Sooo…a straight woman saying “I don’t think I could be intimately involved with an FTM because I’m not sexually attracted to female genatalia” is transphobic?

fandomsandfeminism:

p-ardin-me:

theroguefeminist:

ineffable-hufflepuff:

Anyone assuming they know what all trans men’s bodies look like inherently is transphobic. 

And you know, anon, rather than trying to find some stranger on the internet to validate your views for you, you could just admit that you find transness repulsive and deal with the implications of that honestly yourself. 

LOL as if there aren’t trans men who have had bottom surgery or are intersex. As if all trans men have a certain kind of genitalia. As if “female genitalia” isn’t an inherently cissexist term

Exactly. This is precisely what’s so gross with the whole “genital preference” thing that keeps coming up around cis people discussing dating/having sex with trans people. (I mean, it’s a huge red flag if you’re discussing whether or not you’d date an entire group of people cause that screams, in this case, transphobia.) It assumes what trans people’s bodies are. Sure, when it comes down to an individual and you have both talked about being intimate and they have genitals you aren’t comfortable sleeping with, don’t sleep with them. Maybe consider why you are so bothered by those genitals, but whatever. Just don’t date them. Good riddance for that trans person. It’s when cis people assume to know what all trans people’s bodies are like that it’s a huge no and is transphobic. That’s exactly what we’re saying is the problem in that whole “discourse.”
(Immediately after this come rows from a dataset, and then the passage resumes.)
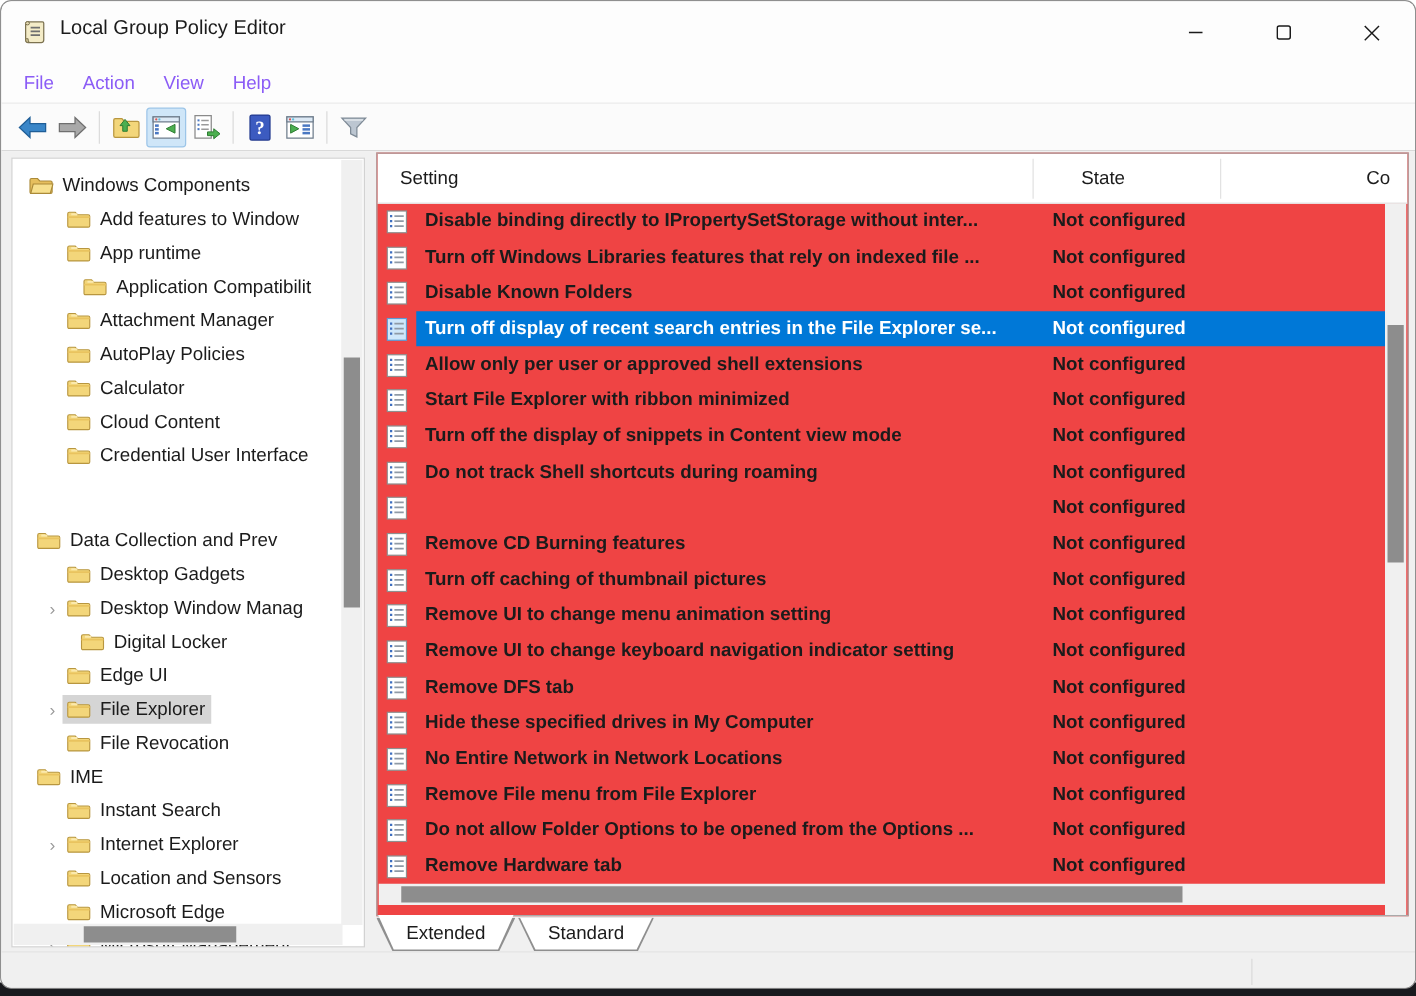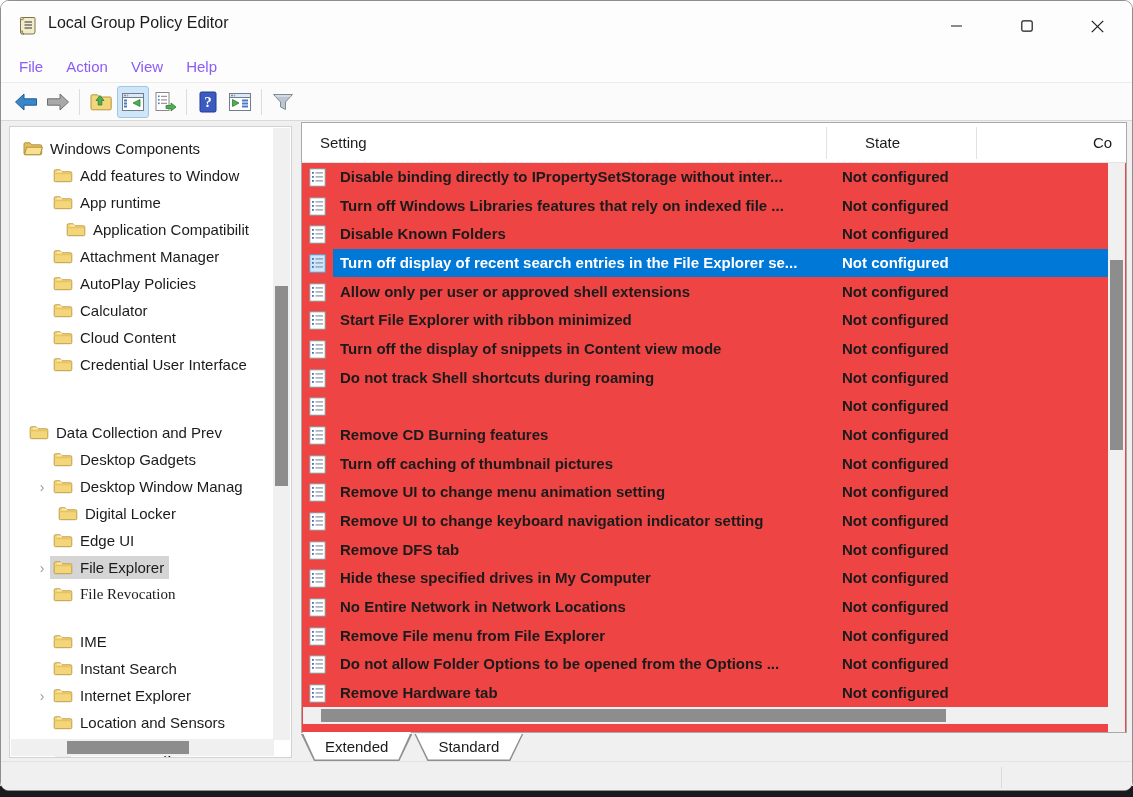--- a/index.html
+++ b/index.html
@@ -361,7 +361,7 @@
                 <span class="tlabel">Desktop Window Manag</span>
               </span>
             </div>
-            <div class="trow" style="padding-left: 29px;">
+            <div class="trow" style="padding-left: 17px; margin-left: 18px;">
               <span class="tchev"></span>
               <span class="thl">
                 <span>

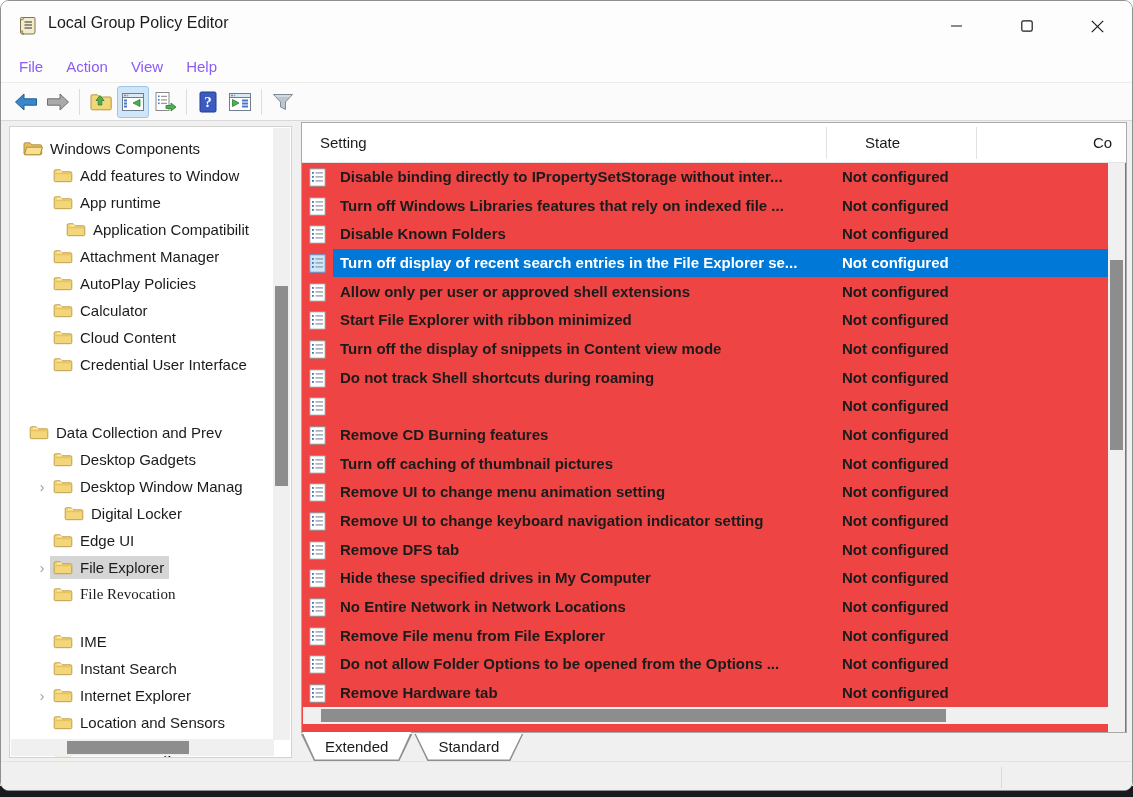--- a/index.html
+++ b/index.html
@@ -400,7 +400,7 @@
                 <span class="tlabel">File Explorer</span>
               </span>
             </div>
-            <div class="trow" style="padding-left: 24px; font-family: Liberation Serif, serif;">
+            <div class="trow" style="padding-left: 24px;">
               <span class="tchev"></span>
               <span class="thl">
                 <span>

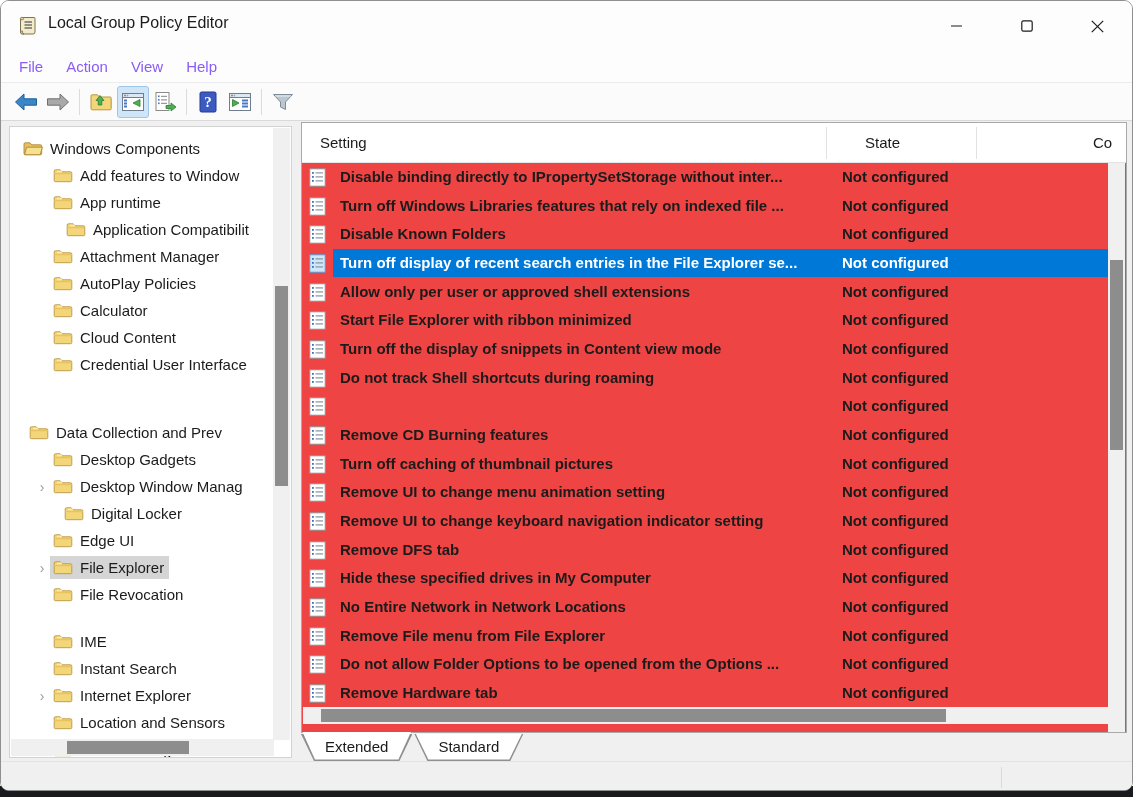--- a/index.html
+++ b/index.html
@@ -413,7 +413,7 @@
                 <span class="tlabel">File Revocation</span>
               </span>
             </div>
-            <div class="trow" style="padding-left: 24px; margin-top: 20px;">
+            <div class="trow" style="">
               <span class="tchev"></span>
               <span class="thl">
                 <span>

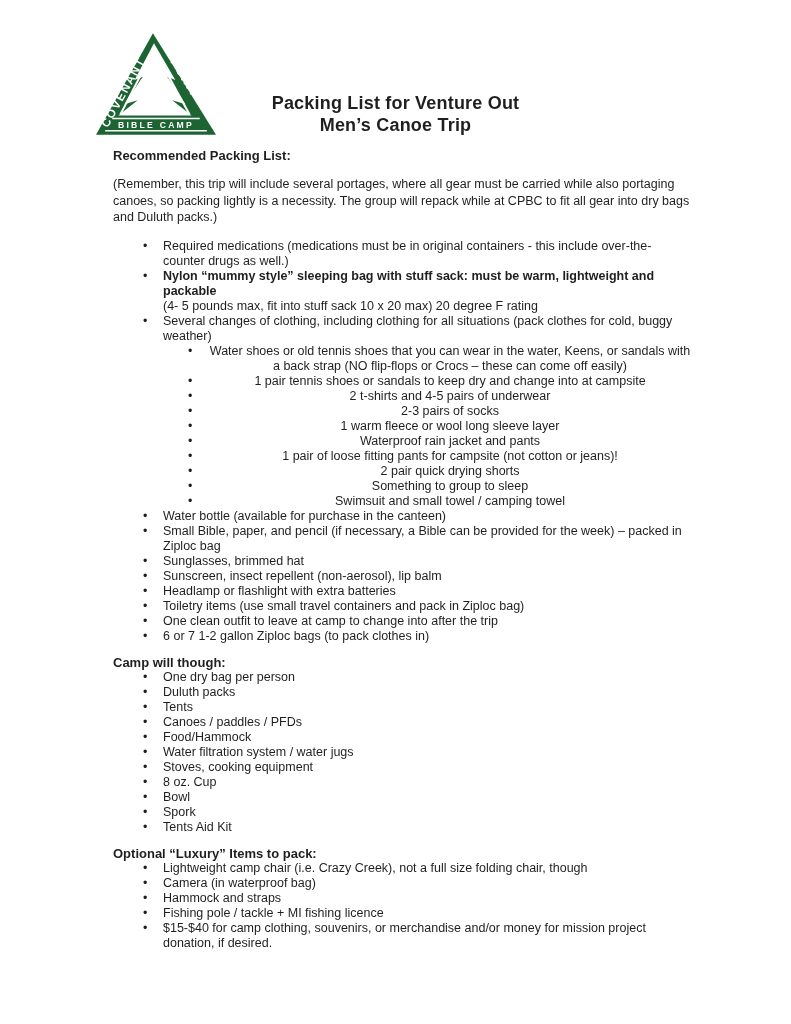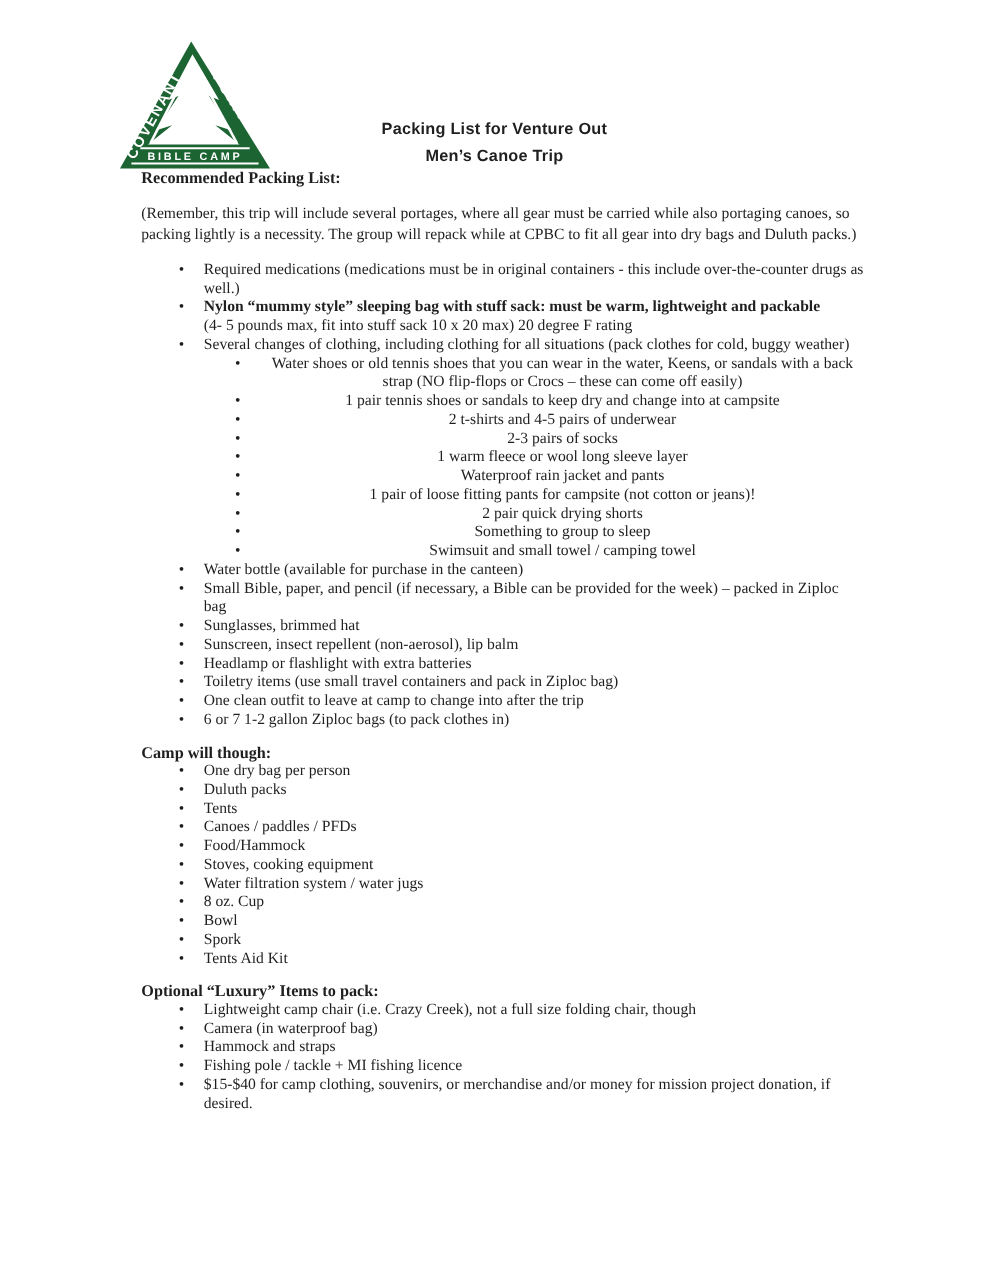--- a/index.html
+++ b/index.html
@@ -14,7 +14,7 @@
   .logo{position:absolute;left:96px;top:33px;width:120px;height:104px;}
   .titles{
     position:absolute;left:0;top:92px;width:100%;
-    text-align:center;font-weight:700;font-size:13px;line-height:22px;
+    text-align:center;font-weight:700;font-size:18px;line-height:22px;
     letter-spacing:0.2px;
   }
   .content{

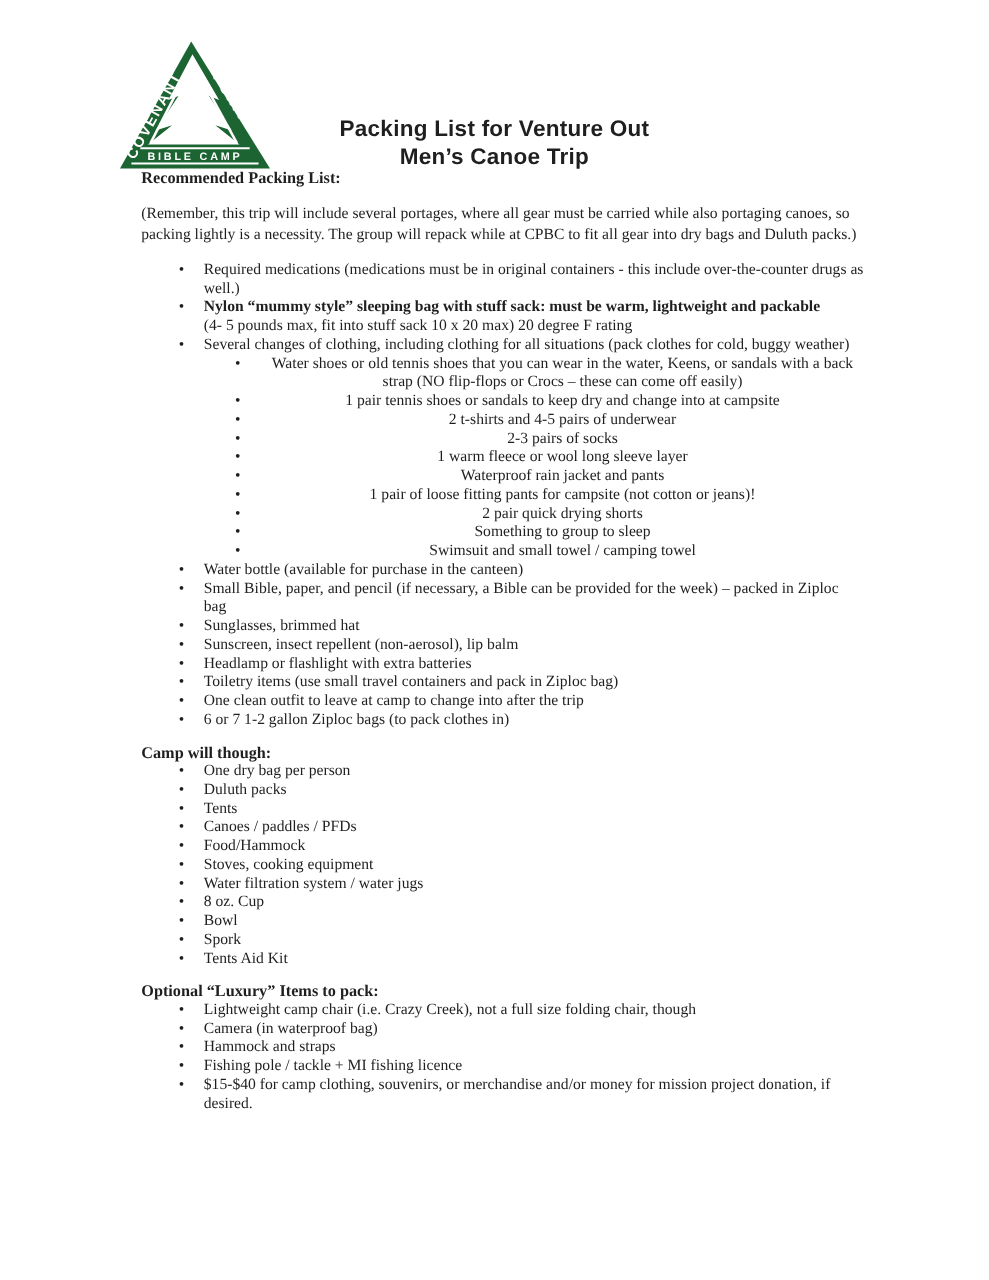--- a/index.html
+++ b/index.html
@@ -18,8 +18,8 @@
     letter-spacing:0.2px;
   }
   .content{
-    position:absolute;left:113px;top:134px;width:578px;
-    font-size:12.5px;line-height:15px;font-family:Liberation Serif, serif;
+    position:absolute;left:113px;top:148px;width:578px;
+    font-size:12.5px;line-height:15px;
   }
   .h{font-weight:700;font-size:13px;line-height:15px;}
   .sec{margin-top:11px;}

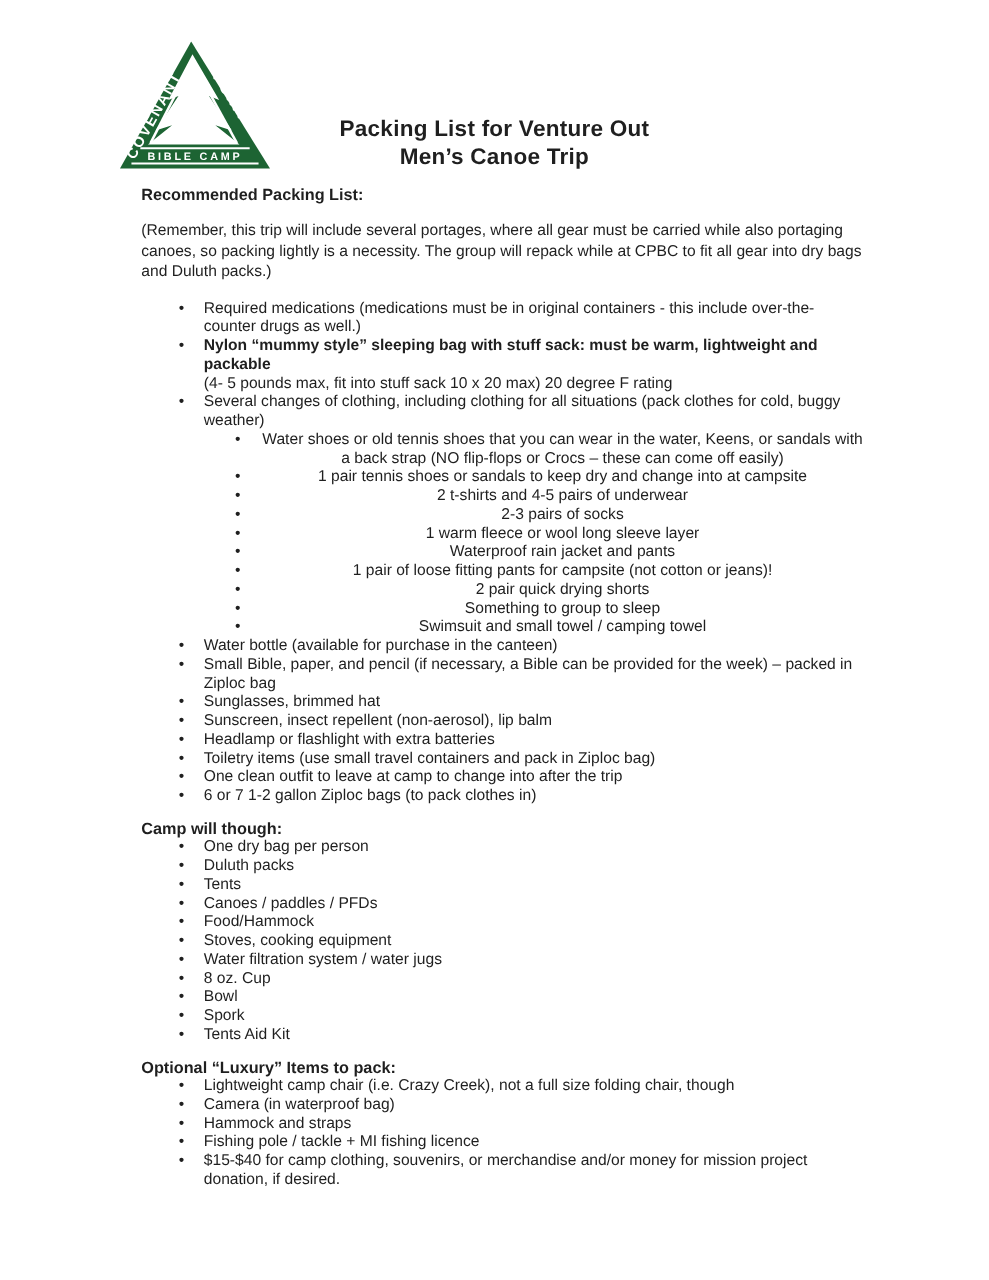--- a/index.html
+++ b/index.html
@@ -97,8 +97,8 @@
         <li><span>Tents</span></li>
         <li><span>Canoes / paddles / PFDs</span></li>
         <li><span>Food/Hammock</span></li>
+        <li><span>Water filtration system / water jugs</span></li>
         <li><span>Stoves, cooking equipment</span></li>
-        <li><span>Water filtration system / water jugs</span></li>
         <li><span>8 oz. Cup</span></li>
         <li><span>Bowl</span></li>
         <li><span>Spork</span></li>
This whole thing has been really pissing me off recently, so rant it is. Cis people who harp on this whole thing of “well, I just can’t be attracted to x genitals so I can’t/won’t date any trans person” are soooo defensive of it too. And personally, I’m more frustrated when LGB+ folks go on about it than cishet ones, because they’re supposed to be in the same community as us. (We all know how tenuous and situational that can be tho. Yes, shade.) I’ve seen some gay people try to claim that asking them to consider not assuming trans people’s genitals and also consider why they’re so set on specific genitals, basically to be self-reflective on whether it’s transphobia and cissexism taught to them by society (and if it turns out it is just how it is for them, then date trans people with those who are either post-bottom surgery or intersex in that way, so that doesn’t rule out all trans people, damn), that it’s homophobic and equivalent to conversion therapy. No. Just no. The biggest thing is not to assume what all trans people’s bodies are like. If you’re just stuck in your transphobia and rule out ever personally dating a trans person, you can SHUT UP ABOUT IT. Why are some cis people so insistent on letting everyone know that they woulnd’t date a trans person? We are not clamoring to date or have sex with you. And you can just say no if you’re in a situation where it comes up. Like damn. Enough. Listen to trans people about what’s transphobic and cissexist and then check yourself.